When one rests in savasana, we create an opportunity for letting go. Within the knots of our muscles, are emotional reactions from past experiences. As we surrender to stillness and our body begins to relax, these pockets of tension may rise to the surface of our awareness. It is important to make space for these thoughts and emotions, yet to remain unattached: to simply acknowledge and observe them. When the emotional reactions rise to the surface, the energy trapped within them is released. We may, as a consequence experience a sense of lightness and increased vitality.
Allowing 10 – 20 minutes of active relaxation is a wonderful way to begin your yoga practice. Choose simple techniques to focus the mind; watching the breath rise and fall, establishing sama vritti or equal breathing (where the length of the inhalation and exhalation are equal) or repetition of a silent mantra. Having found some level of stillness in body and mind, together with a release of energy trapped within the body as stress and tension, you can move into your asana practice with more ease, awareness and energy.
Namaste and blessings
For a moment imagine the human body as a musical instrument, especially one of the Indian instruments like the Sitar or Sarangi, which have playing strings that are struck or bowed, and also have 40-odd strings which are never played but are sympathetic strings. When the playing strings are struck, they set up vibratory frequencies that begin to sound the finely tuned but un-struck sympathetic strings. These strings pick up the frequency and vibratory rates of the struck notes and begin to sound and create incredible overtones without being physically touched. It is this design that gives these instruments their unique and meditative sound.
The human organism has a similar design. In Yogic terms, we have the central pranic energy channel (shushmana) corresponding to the spinal column. To either side of it are the ida and pingala, the energies of the sun and moon. Think of these as the playing strings. These energy channels then connect with 72,000 nadis (energy channels) loosely corresponding to the nervous system, that extend throughout the body. Think of these as the sympathetic strings. Whatever we vibrate in shushmana begins to set up a sympathetic vibration in ida and pingala and throughout the nadis that transfer that vibration to all the cells of the body.
If we are conscious in our speech and what we are vibrating, we can choose mantra, harmonious communication, and musical sounds that elevate, heal, and balance us.
I have recently returned from a wonderful weekend away. It was organised through Yoga Australia, who welcomed members and non members alike. We shared beautiful food (vegan and gluten free), though I did miss the honey in my chai and a morning coffee. It was wonderful to meet with like minded people; to explore new ideas and share our experiences. The highlight for me was our kirtan with Sacred Earth. Through mantra in songs of devotion, accompanied by the harmonium and acoustic guitar, we explored the sounds of our hearts and minds. I found a deep sense of peace and belonging: a sense of community. Those feelings are still with me today, some five days later.
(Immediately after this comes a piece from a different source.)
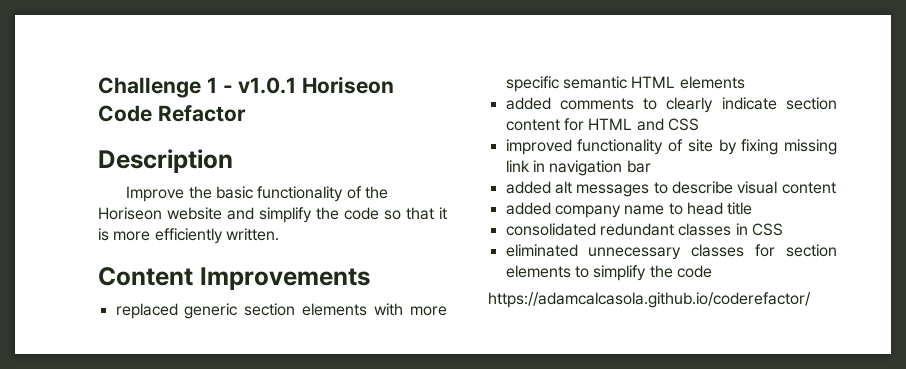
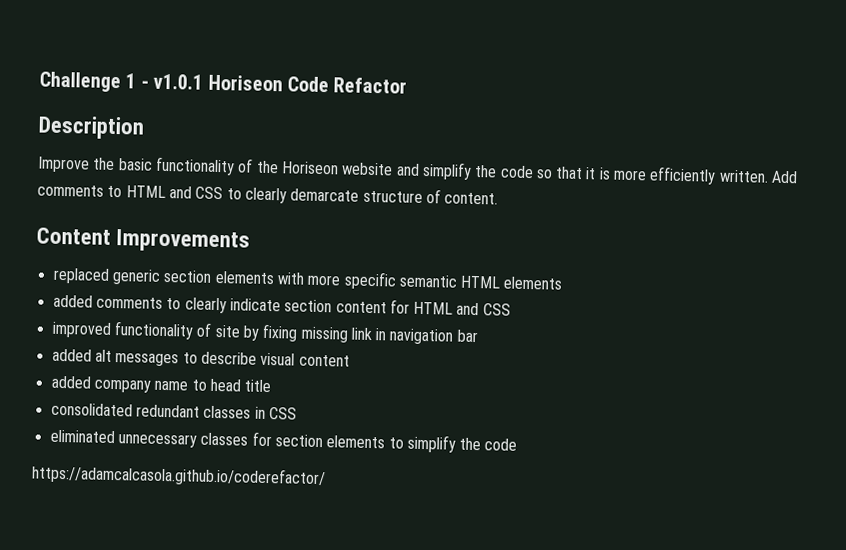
+ Add comments to HTML and CSS to clearly demarcate structure of content.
We also discussed the importance of looking after yourself as a teacher, one who gives to others. A recurring theme was this : “We need to fill ourselves up, so we can give from the overflow”. I was reminded of the importance of active relaxation – walking, gardening and other leisure activities that fill you up.
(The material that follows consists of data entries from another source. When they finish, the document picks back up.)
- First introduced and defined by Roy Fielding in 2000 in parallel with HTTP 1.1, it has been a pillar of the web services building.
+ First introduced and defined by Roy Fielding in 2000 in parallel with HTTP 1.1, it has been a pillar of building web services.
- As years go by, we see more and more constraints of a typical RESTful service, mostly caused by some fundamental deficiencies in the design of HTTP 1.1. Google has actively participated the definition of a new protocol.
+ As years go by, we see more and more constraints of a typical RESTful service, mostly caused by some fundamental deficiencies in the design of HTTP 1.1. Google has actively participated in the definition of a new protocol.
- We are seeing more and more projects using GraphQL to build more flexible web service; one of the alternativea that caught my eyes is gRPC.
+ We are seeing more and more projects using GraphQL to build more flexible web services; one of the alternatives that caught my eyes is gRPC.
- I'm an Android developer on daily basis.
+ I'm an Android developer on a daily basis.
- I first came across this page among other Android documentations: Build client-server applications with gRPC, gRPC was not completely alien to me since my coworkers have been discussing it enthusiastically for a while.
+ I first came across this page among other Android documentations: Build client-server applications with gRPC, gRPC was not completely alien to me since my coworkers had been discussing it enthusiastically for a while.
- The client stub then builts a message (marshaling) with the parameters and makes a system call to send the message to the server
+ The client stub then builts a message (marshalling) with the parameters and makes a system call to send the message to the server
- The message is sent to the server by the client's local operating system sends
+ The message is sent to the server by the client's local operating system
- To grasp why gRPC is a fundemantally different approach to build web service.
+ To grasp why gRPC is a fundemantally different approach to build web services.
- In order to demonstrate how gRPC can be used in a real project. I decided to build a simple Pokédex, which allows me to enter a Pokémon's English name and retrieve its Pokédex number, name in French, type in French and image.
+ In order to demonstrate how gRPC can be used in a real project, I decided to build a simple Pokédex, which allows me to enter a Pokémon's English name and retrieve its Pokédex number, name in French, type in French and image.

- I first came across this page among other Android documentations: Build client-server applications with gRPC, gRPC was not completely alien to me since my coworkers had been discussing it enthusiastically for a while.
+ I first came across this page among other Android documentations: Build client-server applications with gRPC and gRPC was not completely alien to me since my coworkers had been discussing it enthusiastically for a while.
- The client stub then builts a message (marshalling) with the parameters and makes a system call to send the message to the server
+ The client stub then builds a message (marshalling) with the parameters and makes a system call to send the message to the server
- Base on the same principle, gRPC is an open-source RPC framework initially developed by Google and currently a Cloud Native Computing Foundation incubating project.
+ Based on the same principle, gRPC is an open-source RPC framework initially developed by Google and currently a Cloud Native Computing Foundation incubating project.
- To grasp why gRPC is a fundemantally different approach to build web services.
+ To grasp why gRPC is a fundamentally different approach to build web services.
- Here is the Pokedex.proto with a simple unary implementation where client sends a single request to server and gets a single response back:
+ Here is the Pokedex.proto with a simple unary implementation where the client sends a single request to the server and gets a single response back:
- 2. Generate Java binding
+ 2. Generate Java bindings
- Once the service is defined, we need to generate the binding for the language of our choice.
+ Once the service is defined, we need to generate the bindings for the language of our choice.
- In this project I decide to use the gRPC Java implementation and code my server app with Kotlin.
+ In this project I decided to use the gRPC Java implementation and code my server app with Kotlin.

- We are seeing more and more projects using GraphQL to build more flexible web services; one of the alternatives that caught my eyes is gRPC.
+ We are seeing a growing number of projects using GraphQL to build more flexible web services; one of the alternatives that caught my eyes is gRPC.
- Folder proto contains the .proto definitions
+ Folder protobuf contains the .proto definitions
The experiences of the weekend have filled me to overflowing, a gift I am grateful for. I feel blessed to share my love of yoga with all.
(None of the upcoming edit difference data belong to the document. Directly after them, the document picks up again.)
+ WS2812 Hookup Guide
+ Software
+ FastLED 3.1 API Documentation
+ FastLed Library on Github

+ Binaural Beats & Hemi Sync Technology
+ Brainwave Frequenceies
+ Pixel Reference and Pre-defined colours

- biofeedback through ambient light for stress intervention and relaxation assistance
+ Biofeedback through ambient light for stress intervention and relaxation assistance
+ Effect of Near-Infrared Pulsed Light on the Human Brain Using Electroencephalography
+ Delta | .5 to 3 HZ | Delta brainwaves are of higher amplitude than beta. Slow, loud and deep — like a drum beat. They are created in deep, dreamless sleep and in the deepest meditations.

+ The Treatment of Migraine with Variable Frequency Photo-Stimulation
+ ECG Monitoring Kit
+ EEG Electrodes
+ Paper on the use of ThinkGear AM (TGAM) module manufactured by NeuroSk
In this week’s classes my focus for the practice was the three gunas. These are the qualities of nature that exist in all life. The rajas, is all movement and stimulating, tamas, is inertia and heaviness and sattva is buoyancy and harmony.
More to come……………
Asana practice is so much more than moving the body physically. Naturally, one’s flexibility and strength will improve, as will the general tone of your body. However a deeper experience is possible when you are immersed in the experience.
You begin by observing and directing the physical body and then move down through the layers or ‘koshas’.
What do I physically need to do to come into the pose safely?
What is required to bring the asana to life? How am I feeling? Is my breath still smooth and relaxed? What qualities is the asana bring to me in this moment?
Reflection and time spent within the asana to observe change and feelings that immerge. Be with the breath and feel the posture ‘come to life’.
Follow the asana with a period of stillness whether in tadasana, vajrasana or savasana to integrate and observe. The observation may include physical sensations or change, emotions, breath awareness (the rhythm and flow), state of mind or perhaps a general feeling or tone that encompasses the whole being – spirit.
Awareness of coming into, being with, releasing and observing the asana will deepen your yoga experience and bring you closer to sattva – inner harmony.